Practically every image sparks and crackles off the screen clearly, and the editing makes it feel much more like a movie that came out recently than something well over 40 years ago (in fact Tarantino is rumored to remake it, which upon inspection of the original material is not a very good idea). What is Faster, Pussycat! Kill! Kill! *about* you might ask? Not very much in terms of real solid plot, actually: it's about a few hot-riding chicks (yes, I'll call them chicks, feminists) who ride around in their cars fast, drinking "hard" stuff, and wearing clothes that make some (i.e. old Republican in the wheelchair), and some other straight-laced guy and his chick come by in another car, and a race ensues and when the race is lost a fight breaks out, the guy is karate-chopped to death, and the rest of the girls high-tail it out of their to some farm where a rotten old man in a wheelchair and two sons (one a muscle-bound Spartan with two brain cells and a million times more brawn, the other just a regular "cute" guy Satara wants to have her way with) take them in reluctantly.
So just from that little description, you can see where this might go. But then again, you might not. This is such a classic that only real fans of this particular kind of trashy movie will be able to appreciate. Are there great performances? Depends on what you think of Satara with a voice that usually goes up to yelling level to get dramatic and often acts tough enough that Clint Eastwood might be liable to pee himself, while the big galut barely utters a word and one of the girls (the blonde one, I forget her name) usually dances and makes comments like "Me Jane, you Tarzan." But really, what's on display here isn't masterpiece theater: it's what the audience wants and wants so bad that they can taste it through their drive-in mirrors, their sticky low-rent theater seats, through their (unfortunate) bootleg DVDs.

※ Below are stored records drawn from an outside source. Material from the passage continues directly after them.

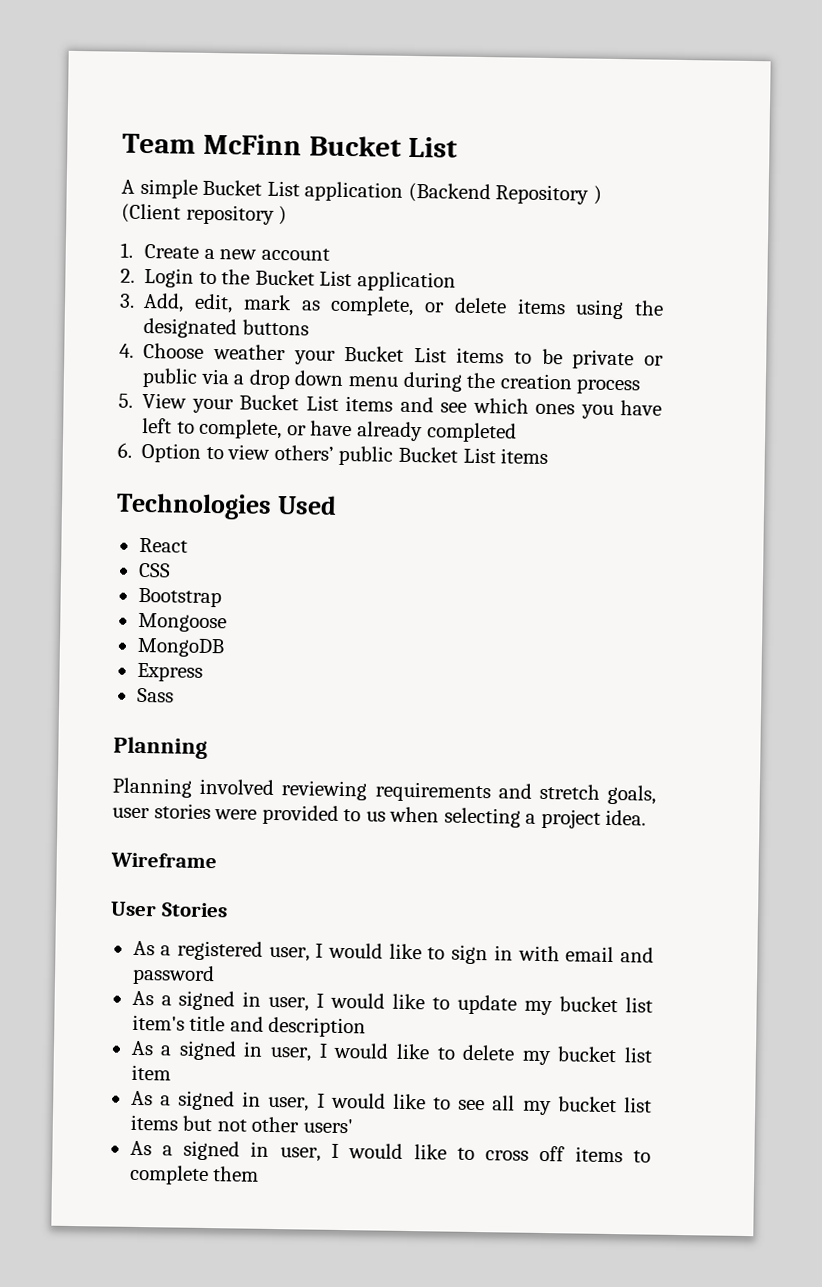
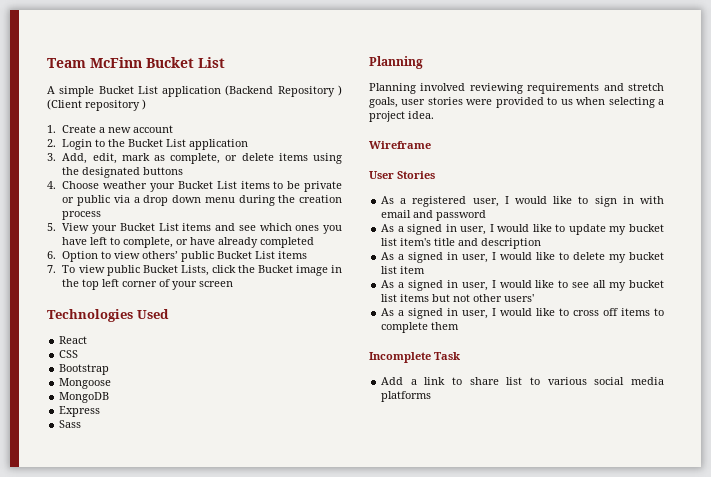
+ 7. To view public Bucket Lists, click the Bucket image in the top left corner of your screen
+ Incomplete Task
+ Add a link to share list to various social media platforms

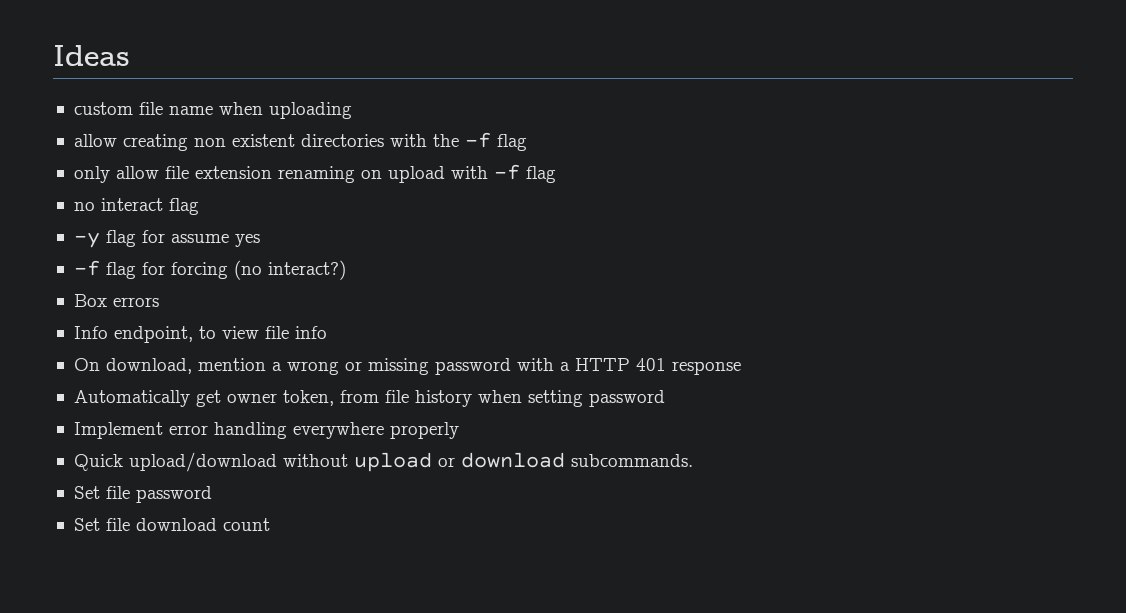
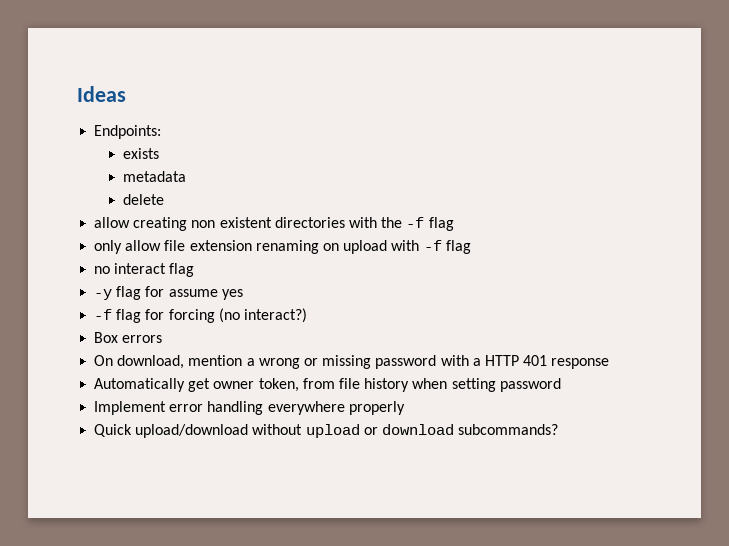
- custom file name when uploading
+ Endpoints:
+ exists
+ metadata
+ delete
- Info endpoint, to view file info
- Quick upload/download without upload or download subcommands.
- Set file password
- Set file download count
+ Quick upload/download without upload or download subcommands?

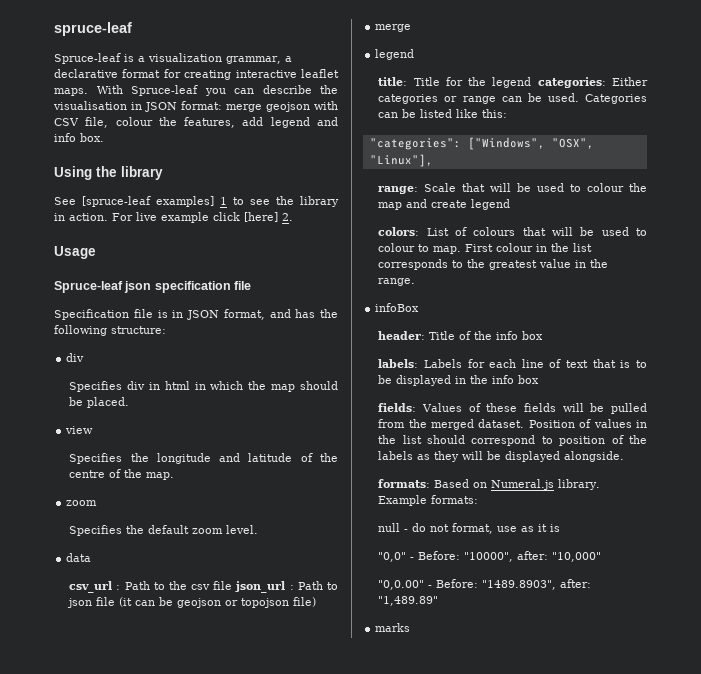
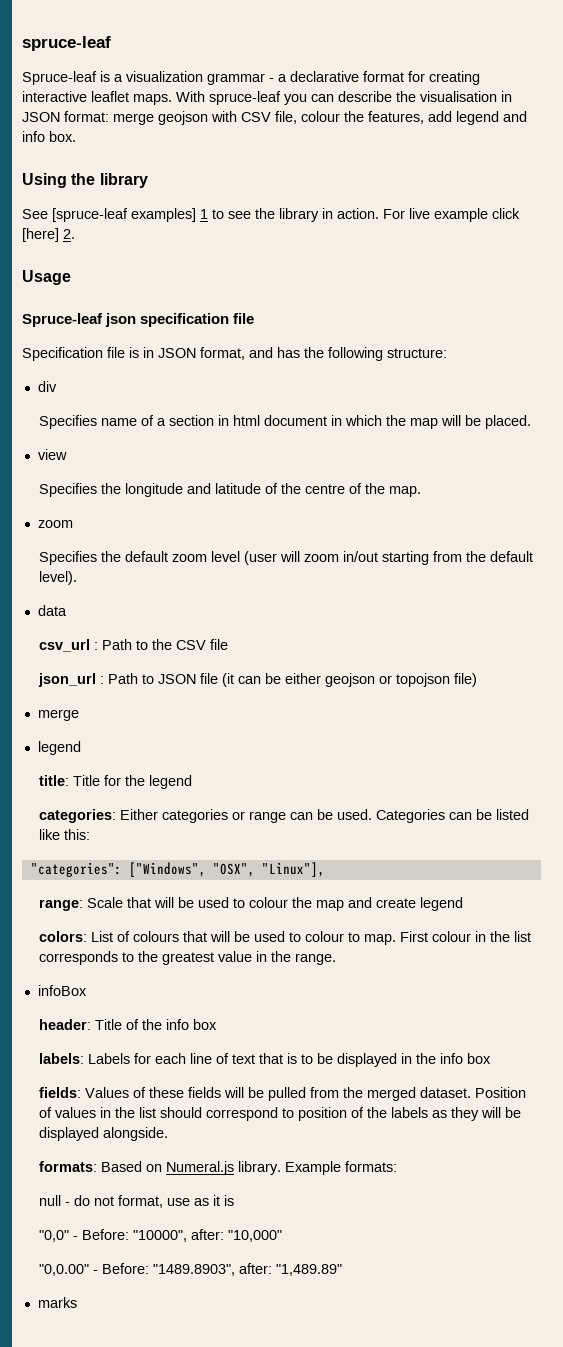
- Spruce-leaf is a visualization grammar, a declarative format for creating interactive leaflet maps.
+ Spruce-leaf is a visualization grammar - a declarative format for creating interactive leaflet maps.
- With Spruce-leaf you can describe the visualisation in JSON format: merge geojson with CSV file, colour the features, add legend and info box.
+ With spruce-leaf you can describe the visualisation in JSON format: merge geojson with CSV file, colour the features, add legend and info box.
- Specifies div in html in which the map should be placed.
+ Specifies name of a section in html document in which the map will be placed.
- Specifies the default zoom level.
+ Specifies the default zoom level (user will zoom in/out starting from the default level).
- csv_url : Path to the csv file json_url : Path to json file (it can be geojson or topojson file)
+ csv_url : Path to the CSV file
+ json_url : Path to JSON file (it can be either geojson or topojson file)
- title: Title for the legend categories: Either categories or range can be used.
+ title: Title for the legend
+ categories: Either categories or range can be used.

This movie simply has, even by Russ Meyer standards, more intentional and/or unintentional comedy and more kick-ass take-no-damn-prisoners violence and not-really-X-rated sexual content than any other movie I can think of from its period. In its own right it's as influential as Night of the Living Dead, or from a more independent cinema perspective Cassavetes' Shadows. Not to compare them exactly, but what Meyer has here is something that breaks through: it's no longer just some B movie with really bad acting and a bad plot and dialog that could make people want to hang themselves. It's actually fantastic dialog and skillful and creative camera-work and editing that beat the pants off of most action films from the decade let alone 1965. In its own kind of way, with its fast cars and hot/mean chicks and un-apologetic stereotypes and outrageous language as cinema and with the writing, its a masterpiece. Whether or no you'll want to see it I leave up to your discretion... ah, hell with it, see it or be square! A+
This film is one of my favorites. The main characters are empowered attractive women who love fast cars, the fast life and making their own rules. I love the dialog in the film. It is very witty and enthralling, however, the dialog is more catch phrases that Shakespearian prose which fits in well with the film and makes it a cult classic. All the characters are not what they seem which gives the movie great plot twists. Of all the Russ Meyers films, this is the one that made the least amount of money which seems to be attributed to the lack of nudity. I personally do not find that to be a flaw because there is plenty of cleavage and booty to keep guys' eyes glued to the screen. To sum it all up, if you like beautiful busty girls, fast cars, great catch phrases and lots of action, then you will not be disappointed by this film! It is definitely worth watching!